天平十三年(741)行基聖武天皇の勅願により伊予に入り、国司越智玉純と共に一宮別当寺として堂宇を建立する。堂宇は現在の松山市小野播磨塚辺りの「徳威の里」にあり、本尊として十一面観音菩薩像を彫造して安置する。大同ニ年(807)弘法大師が四国の霊跡を巡礼した際寺に逗留する。大師は国司越智実勝と協議して寺を現在地に移して四国霊場と定め、伽藍を再建し国家安泰を祈願する。寺には水にまつわる弘法伝説がある。この地を訪ねた大師がとある農家に立ち寄り、喉をうるおす水一杯を求める。しかし日照り続きで家は飲み水にもこと欠くありさまだった。老いた農夫が旅僧にしばらく待つように言い残して遠くの泉に出かけ、担いで来た水桶を大師に差し出す。大師はこの農夫の美しい心を哀れに思い、錫杖を大地に突き立てると静水があふれる。以後、静水は尽きることなく湧き出て淵となり、いつしか淵は「杖ノ淵」と呼ばれ寺の奥の院となる。
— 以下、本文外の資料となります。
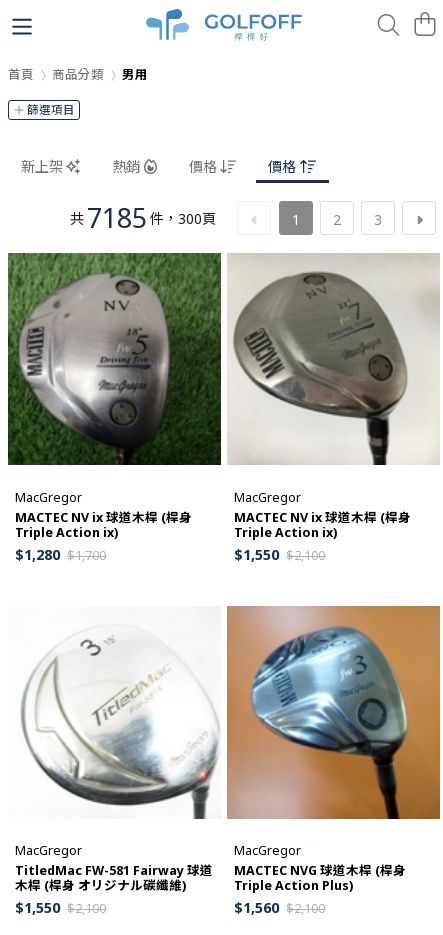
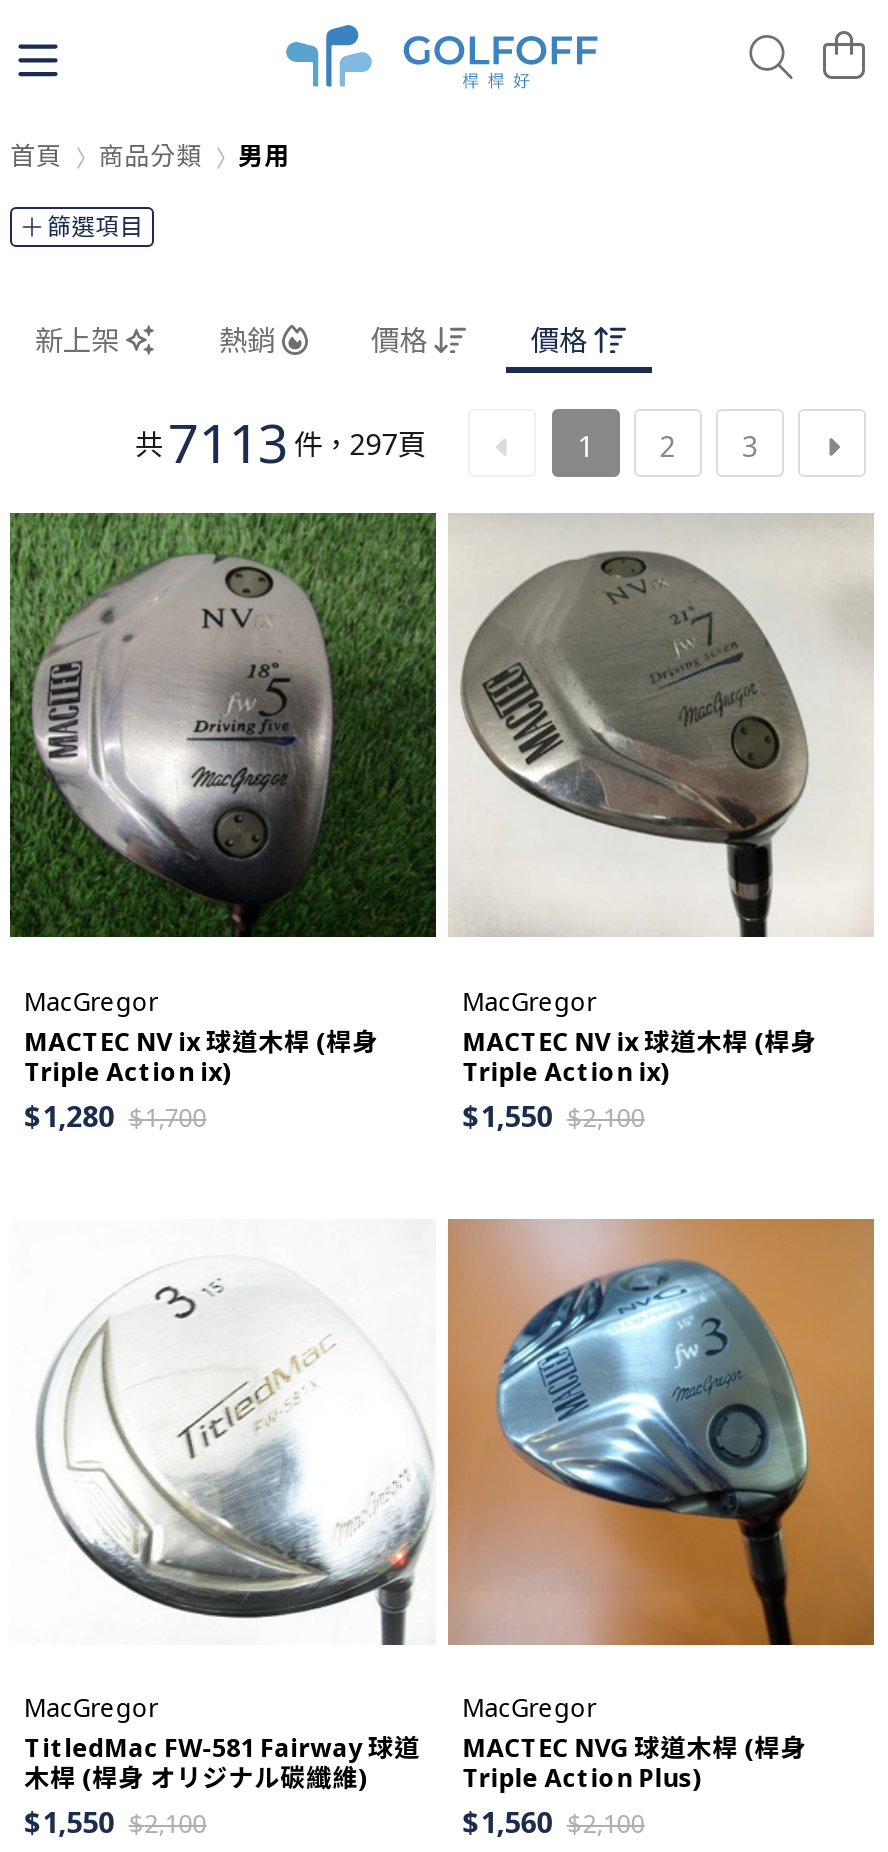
- 共 7185 件，300頁
+ 共 7113 件，297頁
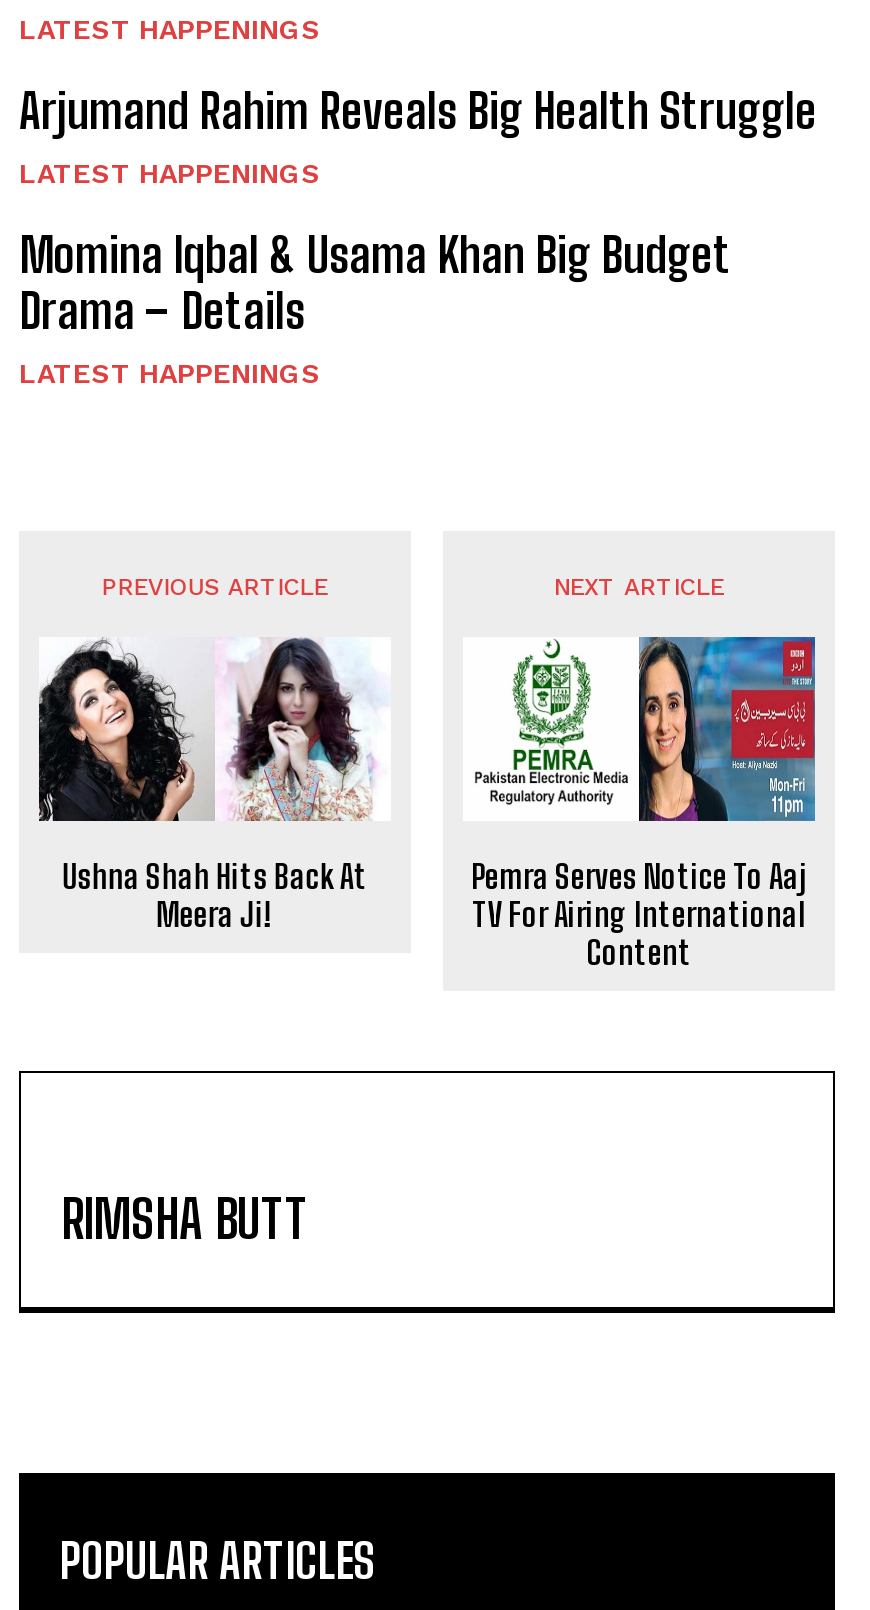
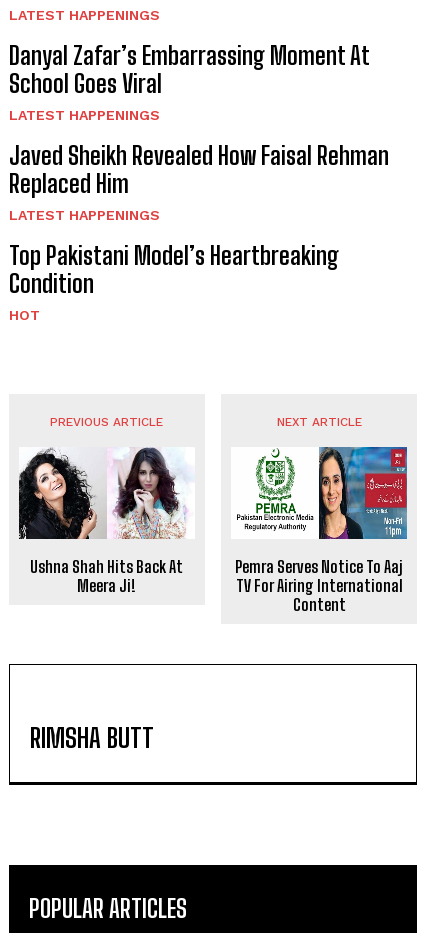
- Arjumand Rahim Reveals Big Health Struggle
+ Danyal Zafar’s Embarrassing Moment At
+ School Goes Viral

- Momina Iqbal & Usama Khan Big Budget
- Drama – Details
+ Javed Sheikh Revealed How Faisal Rehman
+ Replaced Him

+ Top Pakistani Model’s Heartbreaking
+ Condition
+ HOT
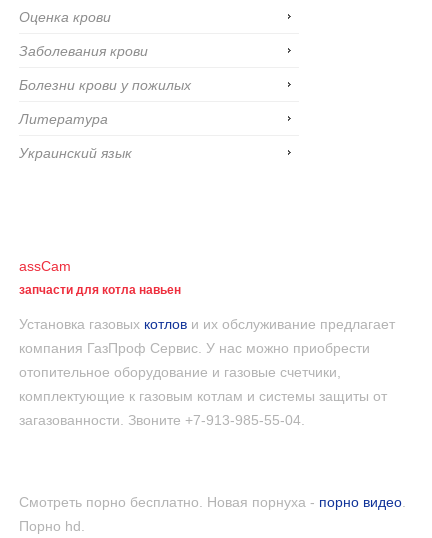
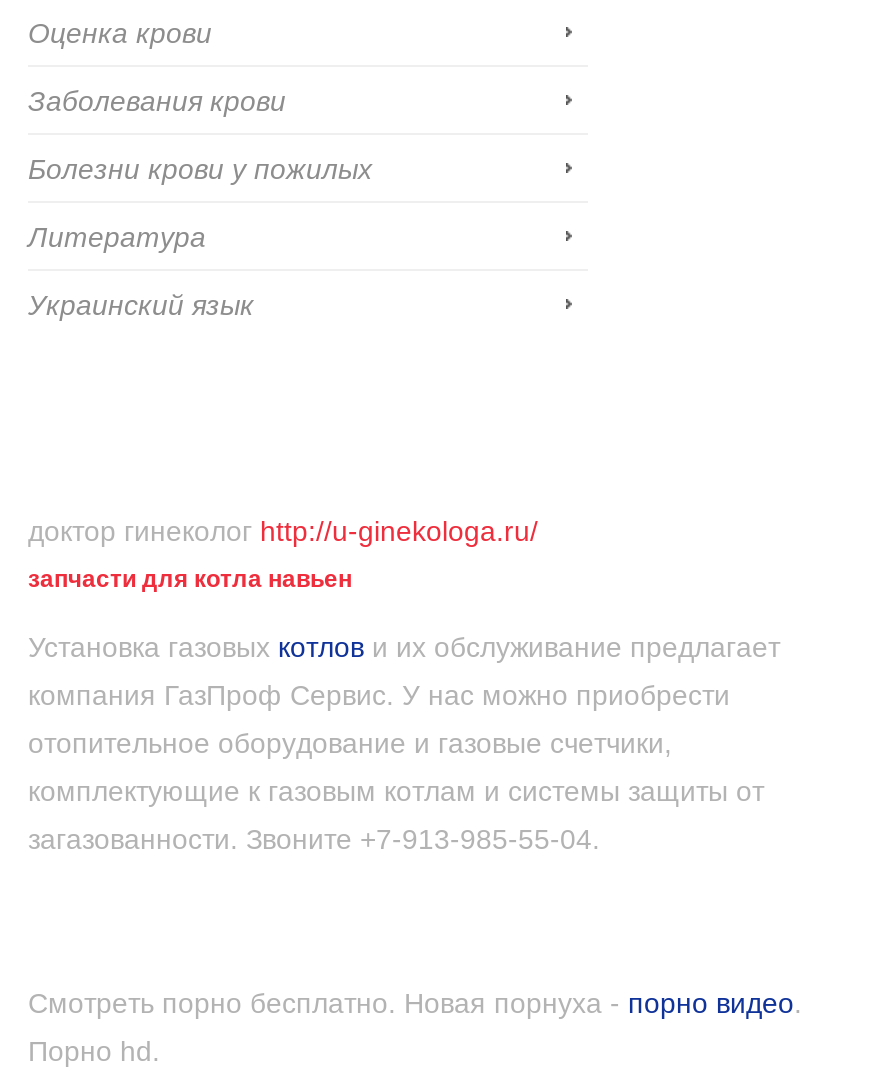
- assCam
+ доктор гинеколог http://u-ginekologa.ru/
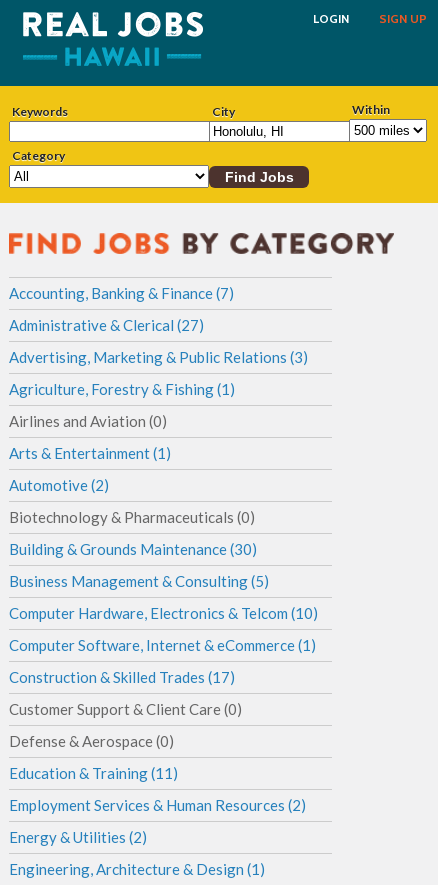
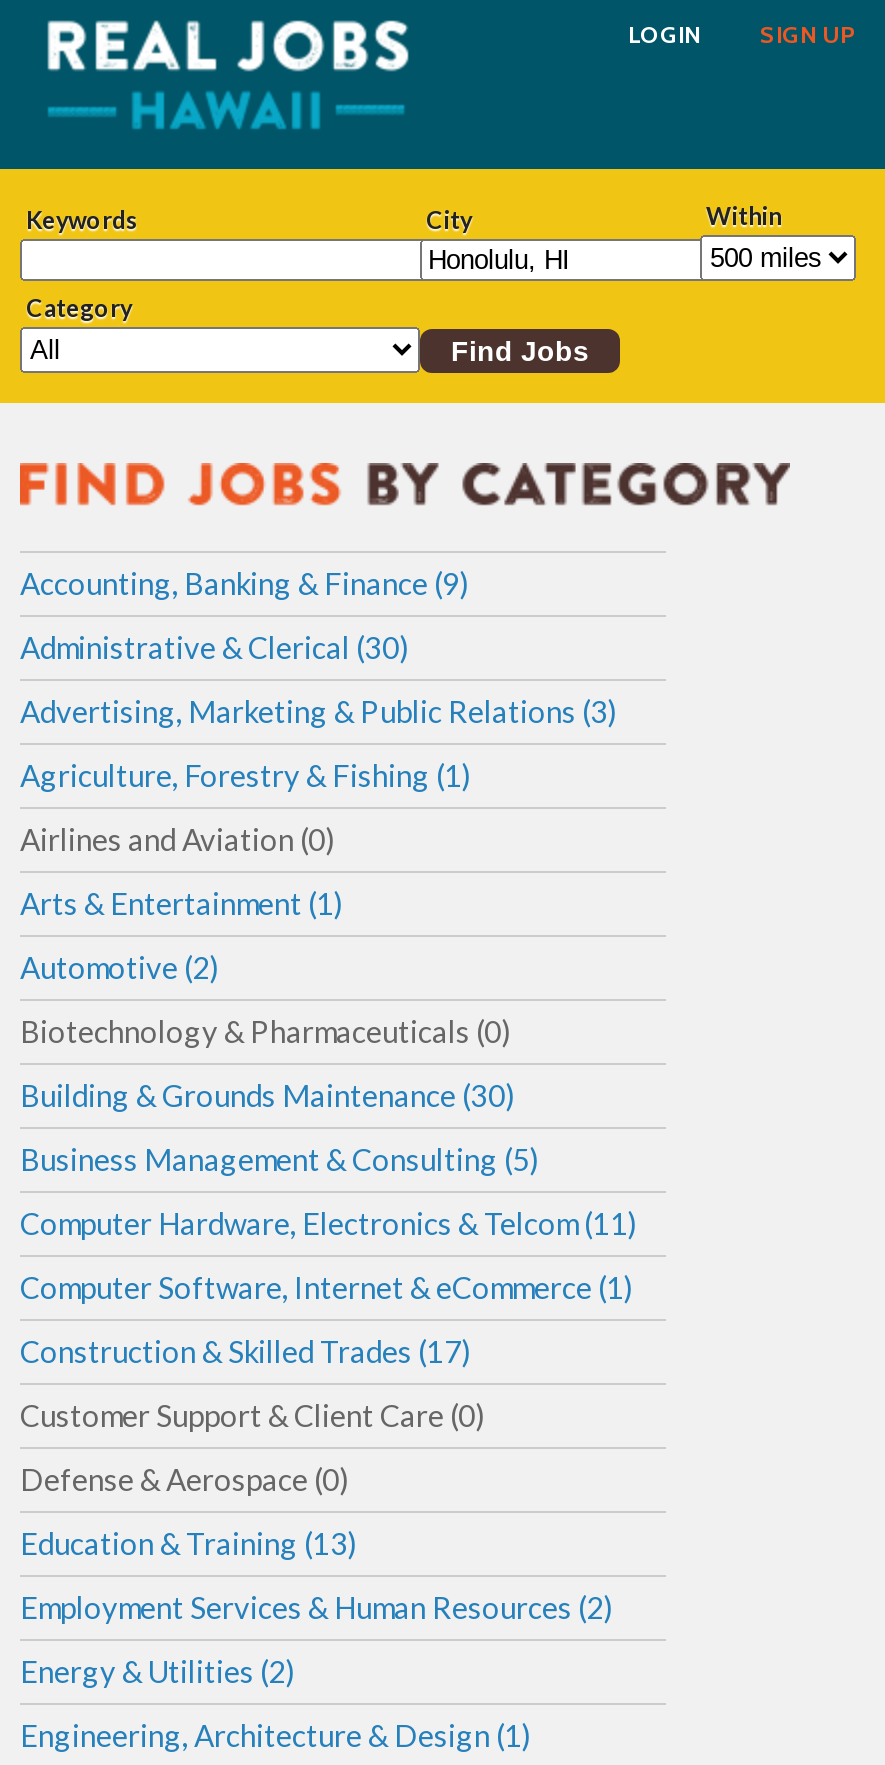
- Accounting, Banking & Finance (7)
+ Accounting, Banking & Finance (9)

- Administrative & Clerical (27)
+ Administrative & Clerical (30)

- Computer Hardware, Electronics & Telcom (10)
+ Computer Hardware, Electronics & Telcom (11)

- Education & Training (11)
+ Education & Training (13)
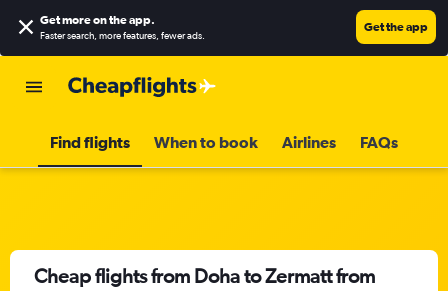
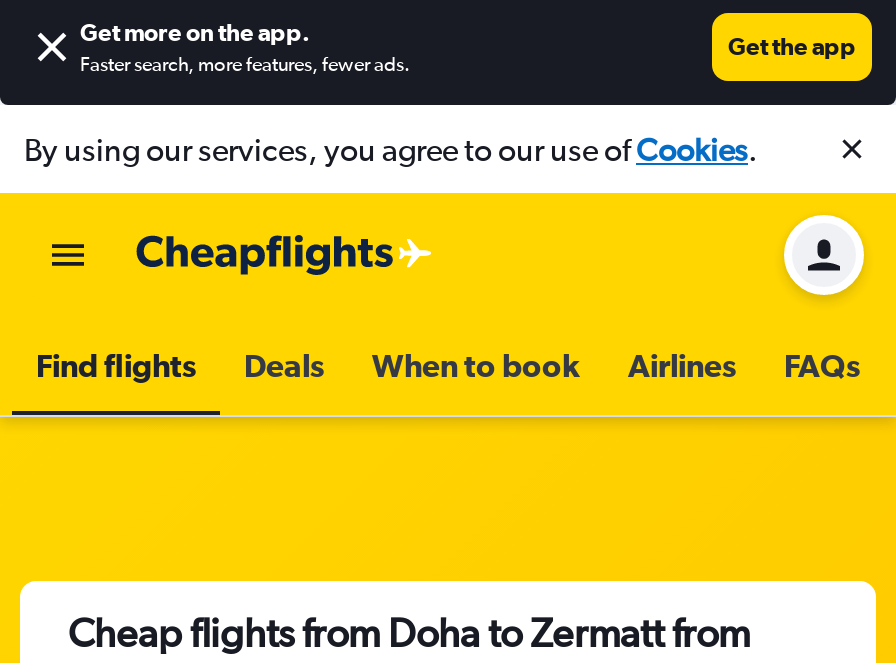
+ By using our services, you agree to our use ofCookies.

+ [image]

+ Deals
寛永年間(1624〜44)の火災で堂塔が焼失。元禄十三年(1700)に松平壱岐守により一部再建、宝永四年(1707)には中興の祖覚栄法印が本堂と鐘楼堂を再興、江戸末期には大師堂と仁王門が復興を果たす。現大師堂は平成二十年に再建されたものである。寺の前には小川があり、きれいな水が流れている。門前にはまた正岡子規の句碑があり「秋風や高井のていれぎ三津の鯛」と刻まれている。「ていれぎ」とは刺し身のツマに使われる水草で、この辺りの清流に自生。松山市の天然記念物に指定されている。珍しいのは境内が川の土手より低いこと。それもあるのか、境内に邪悪な者が足を踏み入れると無間地獄に落ちると伝わり、寺は伊予の関所寺とされている。納経所前の庭園にある福授地蔵は、お詣りすると一つだけ願いを叶えてくれる。閻魔堂の前にある「孝行竹」は親竹と子竹が離れず生えており、家庭円満の象徴として信仰されている。寺には最古の四国遍路絵図である「四國偏禮繪圖」(宝暦十三年(1763))や「四国霊場記」(明治二十四年)が寺宝として保存されている。「杖ノ淵」は寺の西南300mの所にあり、杖ノ淵公園として整備されている。湧水池と日本庭園がある都市公園であり、名水百選に指定。時間があれば立ち寄ると良い。県道脇にある寺はコンパクトにまとまっており、きれいな境内である。川の土手より低い寺の造りは一度見たら忘れないと思う。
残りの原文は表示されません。